The door slammed open and Charlie stumped in, grinning and swatting his furclad arms against his sides.
“Good. They’re eating. Plenty of fish for all. You got anymore of that good brandy?”
CHAPTER THIRTEEN
CHARLIE SPENT the night curled in front of the barrel stove, naked except for his bearclaw necklace—the twin of mine—and his mukluks.
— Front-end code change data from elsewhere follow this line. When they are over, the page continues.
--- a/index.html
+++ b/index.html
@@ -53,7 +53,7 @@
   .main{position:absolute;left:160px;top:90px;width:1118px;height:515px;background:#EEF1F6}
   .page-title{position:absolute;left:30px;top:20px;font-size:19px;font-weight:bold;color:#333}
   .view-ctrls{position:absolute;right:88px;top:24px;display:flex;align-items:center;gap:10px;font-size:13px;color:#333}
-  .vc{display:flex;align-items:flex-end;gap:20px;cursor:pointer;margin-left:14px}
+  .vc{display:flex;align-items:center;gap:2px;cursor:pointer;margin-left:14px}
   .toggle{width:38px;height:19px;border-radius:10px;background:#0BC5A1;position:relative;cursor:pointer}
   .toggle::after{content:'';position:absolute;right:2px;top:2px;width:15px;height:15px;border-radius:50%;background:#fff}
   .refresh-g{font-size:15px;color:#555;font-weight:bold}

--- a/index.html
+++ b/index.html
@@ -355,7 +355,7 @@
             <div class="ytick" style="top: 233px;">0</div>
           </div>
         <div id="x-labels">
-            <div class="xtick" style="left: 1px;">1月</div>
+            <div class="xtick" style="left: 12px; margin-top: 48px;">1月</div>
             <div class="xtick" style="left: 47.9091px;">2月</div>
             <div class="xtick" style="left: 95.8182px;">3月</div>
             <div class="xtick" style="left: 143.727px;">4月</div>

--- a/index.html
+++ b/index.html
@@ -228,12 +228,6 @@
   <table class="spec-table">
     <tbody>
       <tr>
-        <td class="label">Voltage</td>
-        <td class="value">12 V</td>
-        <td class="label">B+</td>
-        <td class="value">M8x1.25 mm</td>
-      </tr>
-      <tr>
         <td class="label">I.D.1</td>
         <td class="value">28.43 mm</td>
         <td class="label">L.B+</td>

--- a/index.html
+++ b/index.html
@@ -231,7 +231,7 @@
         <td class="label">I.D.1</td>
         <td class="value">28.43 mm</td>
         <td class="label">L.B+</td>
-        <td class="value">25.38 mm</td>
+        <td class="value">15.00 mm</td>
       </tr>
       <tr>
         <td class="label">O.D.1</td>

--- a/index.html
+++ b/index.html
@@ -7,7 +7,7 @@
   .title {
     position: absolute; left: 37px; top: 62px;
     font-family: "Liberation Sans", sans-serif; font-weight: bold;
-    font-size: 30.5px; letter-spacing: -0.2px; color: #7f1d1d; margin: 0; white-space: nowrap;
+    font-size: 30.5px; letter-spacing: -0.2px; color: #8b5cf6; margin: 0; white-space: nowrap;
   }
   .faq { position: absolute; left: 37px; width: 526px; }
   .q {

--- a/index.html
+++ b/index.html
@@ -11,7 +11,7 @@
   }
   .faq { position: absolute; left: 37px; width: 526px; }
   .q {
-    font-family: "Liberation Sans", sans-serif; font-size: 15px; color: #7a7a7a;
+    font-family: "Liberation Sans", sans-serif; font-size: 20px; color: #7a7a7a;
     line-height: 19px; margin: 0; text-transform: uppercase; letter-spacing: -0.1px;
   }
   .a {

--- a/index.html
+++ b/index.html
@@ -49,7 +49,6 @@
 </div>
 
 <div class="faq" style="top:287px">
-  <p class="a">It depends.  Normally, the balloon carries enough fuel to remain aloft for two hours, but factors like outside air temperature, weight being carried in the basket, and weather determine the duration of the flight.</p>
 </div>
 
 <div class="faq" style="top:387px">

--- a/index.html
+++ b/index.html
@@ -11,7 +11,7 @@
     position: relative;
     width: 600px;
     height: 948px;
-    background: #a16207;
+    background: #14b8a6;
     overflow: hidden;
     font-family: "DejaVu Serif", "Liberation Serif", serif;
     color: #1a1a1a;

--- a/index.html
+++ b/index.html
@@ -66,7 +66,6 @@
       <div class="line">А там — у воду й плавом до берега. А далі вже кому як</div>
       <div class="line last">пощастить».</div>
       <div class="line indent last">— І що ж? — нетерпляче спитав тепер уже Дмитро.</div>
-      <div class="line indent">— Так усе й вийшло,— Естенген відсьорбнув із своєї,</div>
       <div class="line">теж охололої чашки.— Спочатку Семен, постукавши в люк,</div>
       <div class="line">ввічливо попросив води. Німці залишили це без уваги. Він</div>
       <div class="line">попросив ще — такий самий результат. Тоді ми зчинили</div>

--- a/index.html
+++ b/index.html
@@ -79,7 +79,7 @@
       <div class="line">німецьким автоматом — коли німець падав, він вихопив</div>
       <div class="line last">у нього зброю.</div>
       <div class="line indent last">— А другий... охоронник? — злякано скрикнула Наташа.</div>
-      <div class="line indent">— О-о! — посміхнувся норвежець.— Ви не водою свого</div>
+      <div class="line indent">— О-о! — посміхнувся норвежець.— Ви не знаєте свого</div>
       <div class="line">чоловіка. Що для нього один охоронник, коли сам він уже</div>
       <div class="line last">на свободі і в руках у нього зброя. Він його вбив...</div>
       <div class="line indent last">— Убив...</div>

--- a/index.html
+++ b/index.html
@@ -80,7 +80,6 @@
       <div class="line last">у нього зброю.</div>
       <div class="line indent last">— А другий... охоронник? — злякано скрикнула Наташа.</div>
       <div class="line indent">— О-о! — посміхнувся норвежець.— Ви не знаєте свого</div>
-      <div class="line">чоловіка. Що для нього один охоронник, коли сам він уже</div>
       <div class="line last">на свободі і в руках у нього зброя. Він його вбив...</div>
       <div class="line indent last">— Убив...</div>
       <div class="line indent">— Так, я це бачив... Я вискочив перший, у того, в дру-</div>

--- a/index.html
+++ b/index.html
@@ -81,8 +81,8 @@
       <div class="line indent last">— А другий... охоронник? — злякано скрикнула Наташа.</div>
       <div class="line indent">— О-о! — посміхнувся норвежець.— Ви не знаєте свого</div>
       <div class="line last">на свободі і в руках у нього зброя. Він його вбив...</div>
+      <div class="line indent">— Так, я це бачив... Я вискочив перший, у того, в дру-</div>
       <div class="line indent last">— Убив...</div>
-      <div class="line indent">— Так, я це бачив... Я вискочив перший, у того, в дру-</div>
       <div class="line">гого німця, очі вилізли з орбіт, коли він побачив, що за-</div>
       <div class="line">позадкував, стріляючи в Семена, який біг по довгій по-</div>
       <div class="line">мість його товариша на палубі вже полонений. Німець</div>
He was wrinkled all over, like one of those Chinese fighting dogs you see now and then in the photo magazines, all drooped and folded skin so that when another dog grabs one in a fight, it can’t get hold of anything vital. He snored in a great rolling cacophony of roars, grunts, gurgles and wheezes, sometimes sounding like a ravening wolf, sometimes like a giant raven. Even our dogs, who usually spent the night growling and snapping at one another, fell silent in awe. At first we could not sleep, but then his snoring took on a kind of rhythm, as if one were dozing at the edge of a great waterfall, or high on a beach where a storm was playing itself out among the rocks below.
We awoke to the smell of frying bear bacon and bubbling oatmeal. Charlie stood at the stove, singing at the top of his voice in what I took to be Tlingit.
“Up! Up!” he yelled on seeing us stir. “Daylight in the swamp! Let’s eat and then I take you into the glacier, show you your own forever cache of dog meat.”